Note: I first wrote this back in April, 2007 and posted it on Facebook before I had a blog. Here it is with a few edits.
Our house is at the end of a street that just ends. No turnaround. No cul-de-sac. Dead End. I guess the initial plans called for the street to continue whenever the adjacent property was subdivided. That never happened and the street (concrete curbs and everything) now stops abruptly at the edge of the woods that border the south end of our quiet neighborhood.
It’s a great place to live with very little traffic, except that people use our driveway as a turn around. On weekends when K-State hosts a home football game or other big campus event, even more cars head down our street looking for a shortcut. But there is no short cut, only the woods and our driveway.
The process of turning around is made challenging by the steep slope of both our driveway and the driveway across the street. Ours goes down, theirs goes up. Initially, there wasn’t even a “Dead End” sign to dissuade drivers from making the short trip down our block. Which is weird because all it took was a single phone call to the city traffic department to get a “No Outlet” sign posted. (Apparently, they no longer put up Dead End signs: the word “dead” might offend.)

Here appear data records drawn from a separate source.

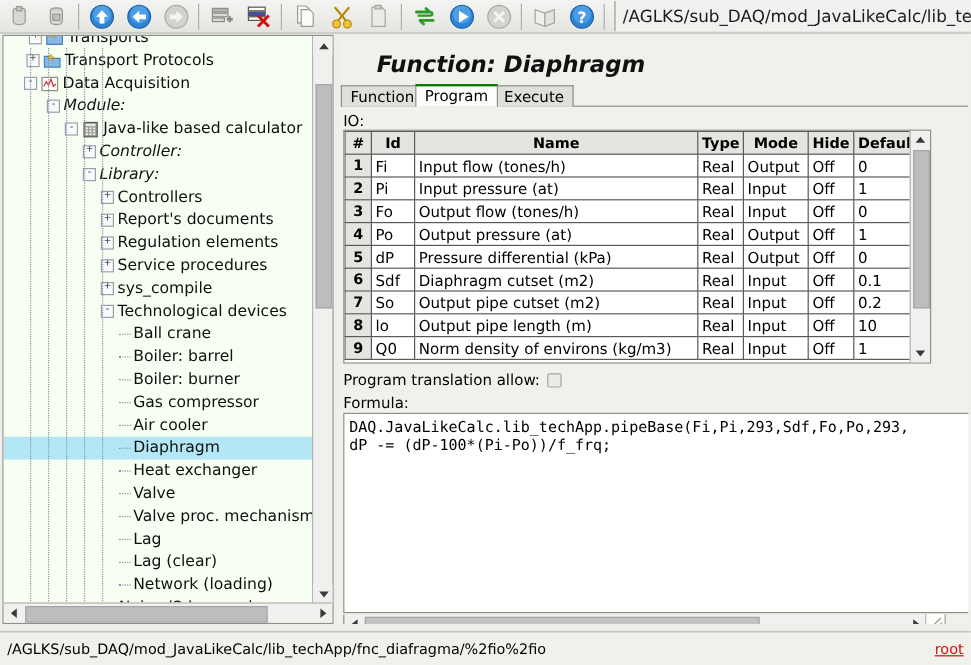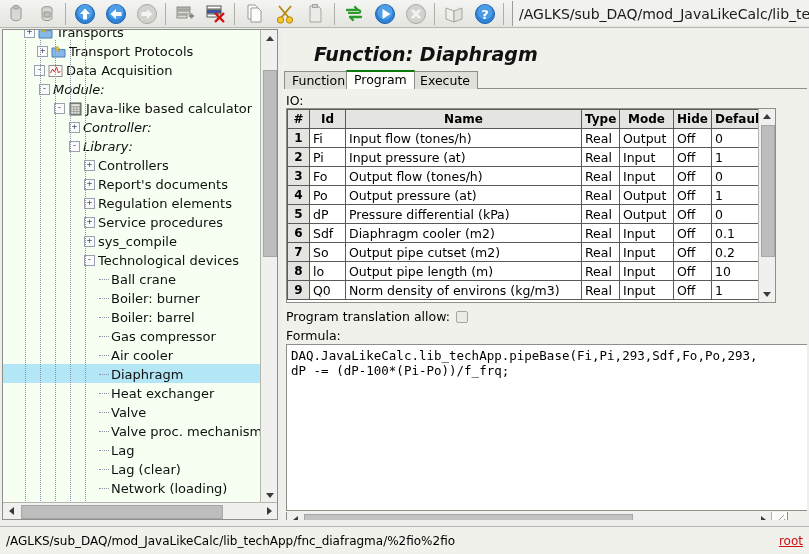--- a/index.html
+++ b/index.html
@@ -302,7 +302,7 @@
                 <path d="M1 3h5l1.4 1.6H14V12H1z" fill="#86b9e8" stroke="#4d80b5"></path>
                 <path d="M6 1l3 3-2 .3L8 7 5.6 4.6 4 6z" fill="#f2c331" stroke="#b88c10" stroke-width=".5"></path>
               </svg></span><span class="lbl">Transports</span></span></div>
-        <div class="trow"><span style="margin-left: 34px;"><span class="exp">+</span><span class="ico"><svg width="15" height="14" viewBox="0 0 15 14">
+        <div class="trow"><span style="margin-left: 19px;"><span class="exp">+</span><span class="ico"><svg width="15" height="14" viewBox="0 0 15 14">
                 <path d="M1 3h5l1.4 1.6H14V12H1z" fill="#86b9e8" stroke="#4d80b5"></path>
                 <path d="M6 1l3 3-2 .3L8 7 5.6 4.6 4 6z" fill="#f2c331" stroke="#b88c10" stroke-width=".5"></path>
               </svg></span><span class="lbl">Transport Protocols</span></span></div>

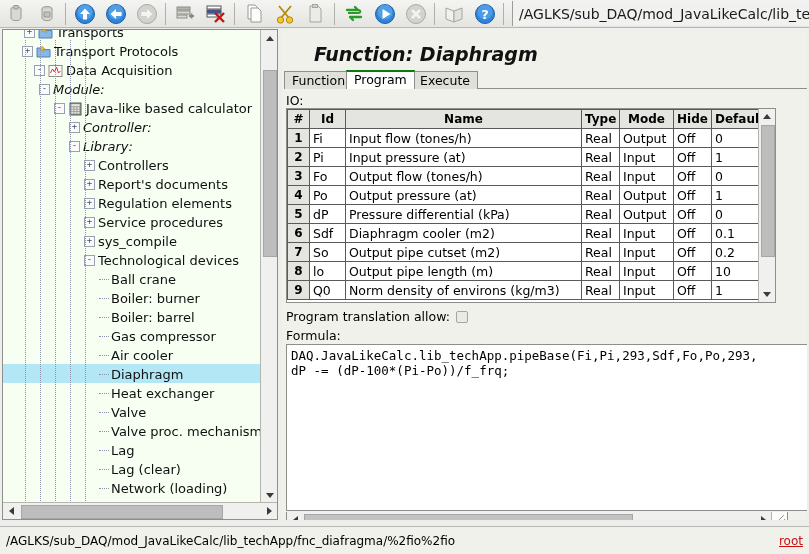--- a/index.html
+++ b/index.html
@@ -306,7 +306,7 @@
                 <path d="M1 3h5l1.4 1.6H14V12H1z" fill="#86b9e8" stroke="#4d80b5"></path>
                 <path d="M6 1l3 3-2 .3L8 7 5.6 4.6 4 6z" fill="#f2c331" stroke="#b88c10" stroke-width=".5"></path>
               </svg></span><span class="lbl">Transport Protocols</span></span></div>
-        <div class="trow"><span style="margin-left: 31px;"><span class="exp">-</span><span class="ico"><svg width="15" height="14" viewBox="0 0 15 14">
+        <div class="trow"><span style="margin-left: 17px;"><span class="exp">-</span><span class="ico"><svg width="15" height="14" viewBox="0 0 15 14">
                 <rect x="1" y="1.5" width="13" height="11" fill="#fdfdfb" stroke="#8e8e88"></rect>
                 <path d="M2.5 9l2-4 2 3 2-5 2 6 2-2" stroke="#d03030" fill="none" stroke-width="1"></path>
               </svg></span><span class="lbl">Data Acquisition</span></span></div>

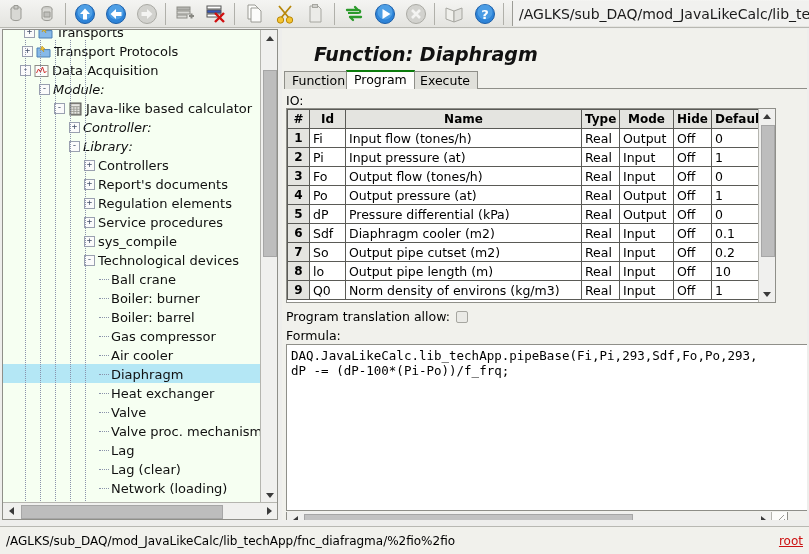--- a/index.html
+++ b/index.html
@@ -450,7 +450,7 @@
             <tr>
               <td class="c-num num">6</td>
               <td class="c-id">Sdf</td>
-              <td class="c-name">Diaphragm cooler (m2)</td>
+              <td class="c-name">Diaphragm cutset (m2)</td>
               <td class="c-type">Real</td>
               <td class="c-mode">Input</td>
               <td class="c-hide">Off</td>

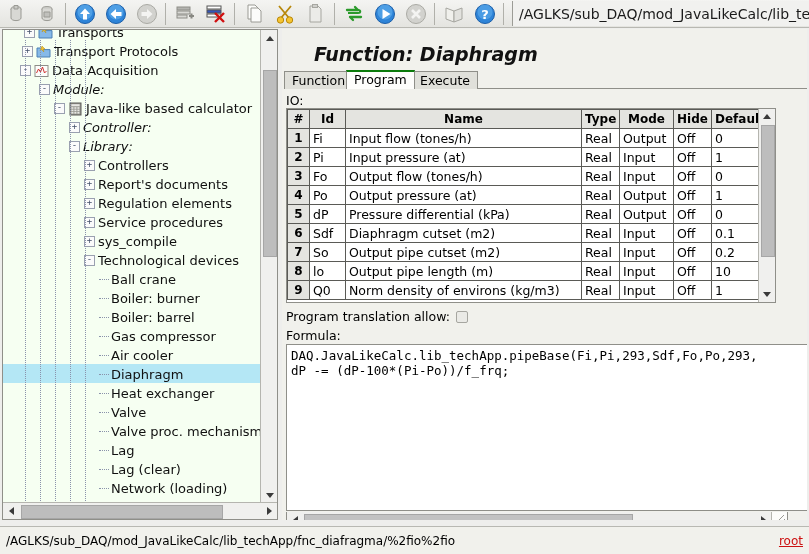--- a/index.html
+++ b/index.html
@@ -335,8 +335,8 @@
         <div class="trow"><span style="margin-left: 81px;"><span class="exp">+</span><span class="lbl">sys_compile</span></span></div>
         <div class="trow"><span style="margin-left: 81px;"><span class="exp">-</span><span class="lbl">Technological devices</span></span></div>
         <div class="trow"><span style="margin-left: 96px;"><span class="dots"></span><span class="lbl">Ball crane</span></span></div>
+        <div class="trow"><span style="margin-left: 96px;"><span class="dots"></span><span class="lbl">Boiler: barrel</span></span></div>
         <div class="trow"><span style="margin-left: 96px;"><span class="dots"></span><span class="lbl">Boiler: burner</span></span></div>
-        <div class="trow"><span style="margin-left: 96px;"><span class="dots"></span><span class="lbl">Boiler: barrel</span></span></div>
         <div class="trow"><span style="margin-left: 96px;"><span class="dots"></span><span class="lbl">Gas compressor</span></span></div>
         <div class="trow"><span style="margin-left: 96px;"><span class="dots"></span><span class="lbl">Air cooler</span></span></div>
         <div class="trow sel"><span style="margin-left: 96px;"><span class="dots"></span><span class="lbl">Diaphragm</span></span></div>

The funniest situations occur when someone makes it to the end of our street with a trailer attached to their car or truck. Which happened (again) today. After watching the poor guy wrestle his flatbed pickup and dual axle lawn service trailer into a textbook jack-knife, my wife went out to let him know that he’d have to back up to the first cross street: about 175 yards. I guess he’d never backed up the trailer before (new on the job) and couldn’t figure out how to get it straightened out.
As I approached the driver of the truck, it was obvious from the stricken look on his face that he needed help. I offered to straighten and back the trailer out of our neighborhood. I paused briefly to consider the risk management issues involved in me getting behind the wheel, but, decided quickly to go for it. After a few attempts, I got it backed down the street in a semi-decent straight line.
As he took off to find the right yard to mow, a neighbor standing in her driveway nearby started clapping then congratulated me on getting the trailer backed up. It’s not often that you get applause for simple acts of kindness. But we should. It’s what being part of our neighborhood and community is all about. Civility. Politeness. Helpfulness. A willingness to engage others in the more mundane and simple aspects of everyday life. It’s one of the best things about our small town. And I hope we keep that character as we continue to grow.
What experiences have you had with politeness and civility in your community?